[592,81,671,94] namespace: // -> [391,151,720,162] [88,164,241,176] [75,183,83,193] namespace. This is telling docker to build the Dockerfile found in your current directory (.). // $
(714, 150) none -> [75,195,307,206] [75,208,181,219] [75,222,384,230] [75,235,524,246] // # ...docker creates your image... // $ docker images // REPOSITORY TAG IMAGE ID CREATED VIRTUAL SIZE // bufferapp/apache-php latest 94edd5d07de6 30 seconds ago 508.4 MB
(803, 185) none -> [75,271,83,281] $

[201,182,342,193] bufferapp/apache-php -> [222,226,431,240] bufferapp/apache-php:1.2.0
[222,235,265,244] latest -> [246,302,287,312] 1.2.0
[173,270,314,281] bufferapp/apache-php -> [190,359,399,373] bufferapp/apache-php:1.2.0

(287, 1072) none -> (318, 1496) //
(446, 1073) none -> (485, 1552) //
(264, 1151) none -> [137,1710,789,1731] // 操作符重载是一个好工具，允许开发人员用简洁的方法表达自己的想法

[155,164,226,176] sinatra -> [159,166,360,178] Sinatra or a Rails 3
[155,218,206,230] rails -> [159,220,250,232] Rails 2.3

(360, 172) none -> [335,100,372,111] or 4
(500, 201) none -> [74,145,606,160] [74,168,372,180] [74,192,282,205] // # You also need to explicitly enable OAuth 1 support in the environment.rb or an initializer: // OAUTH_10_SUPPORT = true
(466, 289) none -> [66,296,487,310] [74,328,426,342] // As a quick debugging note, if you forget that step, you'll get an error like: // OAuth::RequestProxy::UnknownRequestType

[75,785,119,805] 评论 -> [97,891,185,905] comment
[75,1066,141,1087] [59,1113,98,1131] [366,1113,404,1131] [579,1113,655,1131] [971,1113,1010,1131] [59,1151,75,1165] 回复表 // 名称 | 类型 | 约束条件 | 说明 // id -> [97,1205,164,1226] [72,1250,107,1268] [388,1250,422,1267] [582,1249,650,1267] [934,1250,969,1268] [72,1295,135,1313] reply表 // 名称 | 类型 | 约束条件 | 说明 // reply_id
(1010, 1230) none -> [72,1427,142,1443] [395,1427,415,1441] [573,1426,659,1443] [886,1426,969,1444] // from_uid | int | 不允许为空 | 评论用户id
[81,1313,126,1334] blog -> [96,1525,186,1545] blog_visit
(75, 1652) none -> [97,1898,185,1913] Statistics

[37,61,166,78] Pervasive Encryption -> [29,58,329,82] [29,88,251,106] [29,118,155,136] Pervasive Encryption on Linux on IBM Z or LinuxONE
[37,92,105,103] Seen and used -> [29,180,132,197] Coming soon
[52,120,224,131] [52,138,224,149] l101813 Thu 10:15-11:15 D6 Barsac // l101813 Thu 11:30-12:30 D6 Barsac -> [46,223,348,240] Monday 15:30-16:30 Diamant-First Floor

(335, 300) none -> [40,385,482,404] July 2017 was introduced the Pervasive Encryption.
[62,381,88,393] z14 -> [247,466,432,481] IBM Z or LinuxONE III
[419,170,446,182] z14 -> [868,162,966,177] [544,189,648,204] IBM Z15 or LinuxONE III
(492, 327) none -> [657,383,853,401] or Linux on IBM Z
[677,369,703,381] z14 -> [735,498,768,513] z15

### Task directions
Word-for-word copies of all the records are required.

### Answer space
[592,81,671,94] namespace: // -> [391,151,720,162] [88,164,241,176] [75,183,83,193] namespace. This is telling docker to build the Dockerfile found in your current directory (.). // $
(714, 150) none -> [75,195,307,206] [75,208,181,219] [75,222,384,230] [75,235,524,246] // # ...docker creates your image... // $ docker images // REPOSITORY TAG IMAGE ID CREATED VIRTUAL SIZE // bufferapp/apache-php latest 94edd5d07de6 30 seconds ago 508.4 MB
(803, 185) none -> [75,271,83,281] $

[201,182,342,193] bufferapp/apache-php -> [222,226,431,240] bufferapp/apache-php:1.2.0
[222,235,265,244] latest -> [246,302,287,312] 1.2.0
[173,270,314,281] bufferapp/apache-php -> [190,359,399,373] bufferapp/apache-php:1.2.0

(287, 1072) none -> (318, 1496) //
(446, 1073) none -> (485, 1552) //
(264, 1151) none -> [137,1710,789,1731] // 操作符重载是一个好工具，允许开发人员用简洁的方法表达自己的想法

[155,164,226,176] sinatra -> [159,166,360,178] Sinatra or a Rails 3
[155,218,206,230] rails -> [159,220,250,232] Rails 2.3

(360, 172) none -> [335,100,372,111] or 4
(500, 201) none -> [74,145,606,160] [74,168,372,180] [74,192,282,205] // # You also need to explicitly enable OAuth 1 support in the environment.rb or an initializer: // OAUTH_10_SUPPORT = true
(466, 289) none -> [66,296,487,310] [74,328,426,342] // As a quick debugging note, if you forget that step, you'll get an error like: // OAuth::RequestProxy::UnknownRequestType

[75,785,119,805] 评论 -> [97,891,185,905] comment
[75,1066,141,1087] [59,1113,98,1131] [366,1113,404,1131] [579,1113,655,1131] [971,1113,1010,1131] [59,1151,75,1165] 回复表 // 名称 | 类型 | 约束条件 | 说明 // id -> [97,1205,164,1226] [72,1250,107,1268] [388,1250,422,1267] [582,1249,650,1267] [934,1250,969,1268] [72,1295,135,1313] reply表 // 名称 | 类型 | 约束条件 | 说明 // reply_id
(1010, 1230) none -> [72,1427,142,1443] [395,1427,415,1441] [573,1426,659,1443] [886,1426,969,1444] // from_uid | int | 不允许为空 | 评论用户id
[81,1313,126,1334] blog -> [96,1525,186,1545] blog_visit
(75, 1652) none -> [97,1898,185,1913] Statistics

[37,61,166,78] Pervasive Encryption -> [29,58,329,82] [29,88,251,106] [29,118,155,136] Pervasive Encryption on Linux on IBM Z or LinuxONE
[37,92,105,103] Seen and used -> [29,180,132,197] Coming soon
[52,120,224,131] [52,138,224,149] l101813 Thu 10:15-11:15 D6 Barsac // l101813 Thu 11:30-12:30 D6 Barsac -> [46,223,348,240] Monday 15:30-16:30 Diamant-First Floor

(335, 300) none -> [40,385,482,404] July 2017 was introduced the Pervasive Encryption.
[62,381,88,393] z14 -> [247,466,432,481] IBM Z or LinuxONE III
[419,170,446,182] z14 -> [868,162,966,177] [544,189,648,204] IBM Z15 or LinuxONE III
(492, 327) none -> [657,383,853,401] or Linux on IBM Z
[677,369,703,381] z14 -> [735,498,768,513] z15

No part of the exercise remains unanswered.